The battle for AI talent has intensified between Meta and OpenAI, with the scarce resource driving offers into the billions. Meta poached 8 OpenAI researchers in just two weeks in June 2025, while OpenAI responds with its own talent development program that recruits 30 residents annually at $210,000 yearly salaries. Mark Zuckerberg personally identified targeted OpenAI staff and reportedly offered signing bonuses as high as $100 million.
The talent war deepened when Meta paid $14 billion for a 49% stake in Scale AI in mid-June 2025, recruiting its founder Alexandr Wang to lead the company's new superintelligence laboratory. Meta's AI team has attracted prominent experts including Trapit Bansal, Shuchao Bi, Huiwen Chang, and Ji Lin from companies including OpenAI, DeepMind, and Google.
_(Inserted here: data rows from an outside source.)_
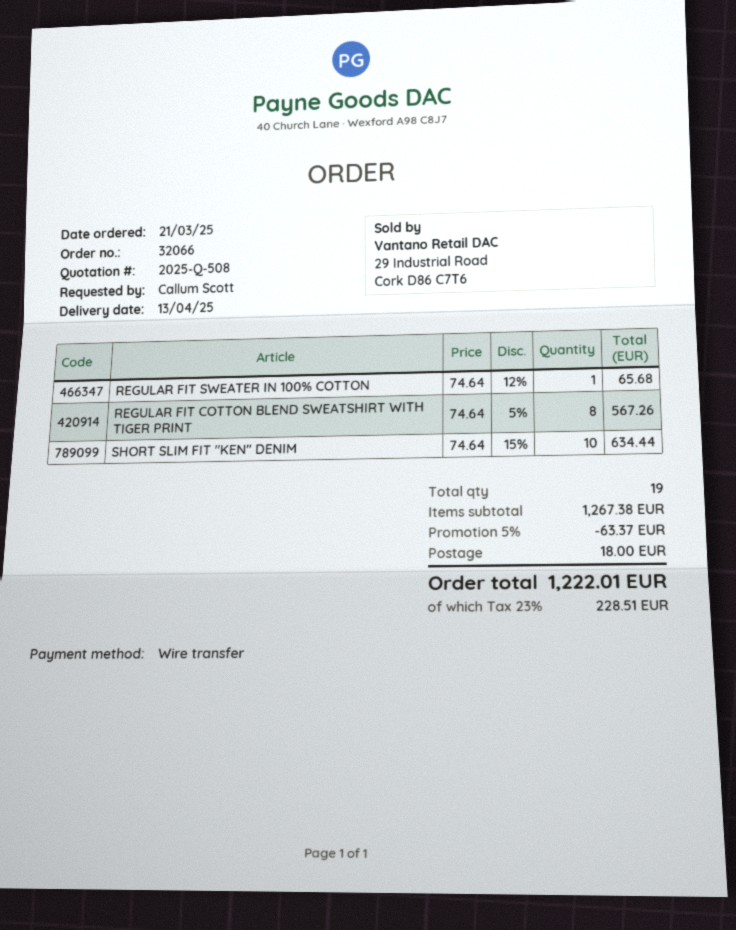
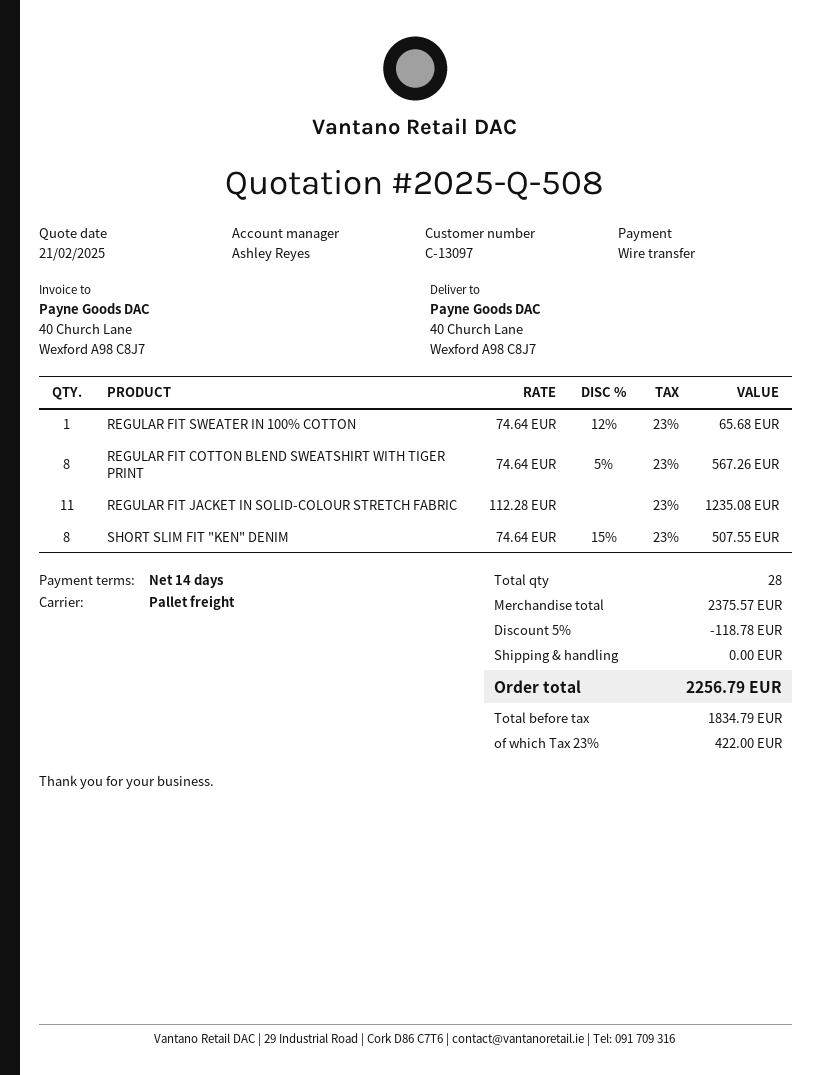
SHORT SLIM FIT "KEN" DENIM: 10 x 74.64 - 15% = 634.44 -> 8 x 74.64 - 15% = 507.55
REGULAR FIT JACKET IN SOLID-COLOUR STRETCH FABRIC: none -> 11 x 112.28 = 1235.08
total quantity: 19 -> 28
subtotal: 1267.38 -> 2375.57
discount: 5% = 63.37 -> 5% = 118.78
shipping: 18.00 -> 0.00
tax: 23% = 228.51 -> 23% = 422.00
total: 1222.01 -> 2256.79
OpenAI CEO Sam Altman called Meta's recruitment tactics "crazy" and warned that money alone won't secure the best talent, adding: What Meta is doing will, in my opinion, lead to very deep cultural problems.
OpenAI is responding by focusing on talent cultivation through its six-month, full-time paid residency program that offers researchers from adjacent fields like physics or neuroscience a pathway into the AI industry, rather than recruiting individuals already involved in AI research. While the six-figure salary puts OpenAI residents in the top 5% of American workers, it's a bargain in the rarefied world of AI, where some companies are tossing around nine-figure bonuses. Expert estimates suggest there are only about 2,000 people worldwide capable of pushing the boundaries of large language models and advanced AI research, placing the industry in a position of talent scarcity.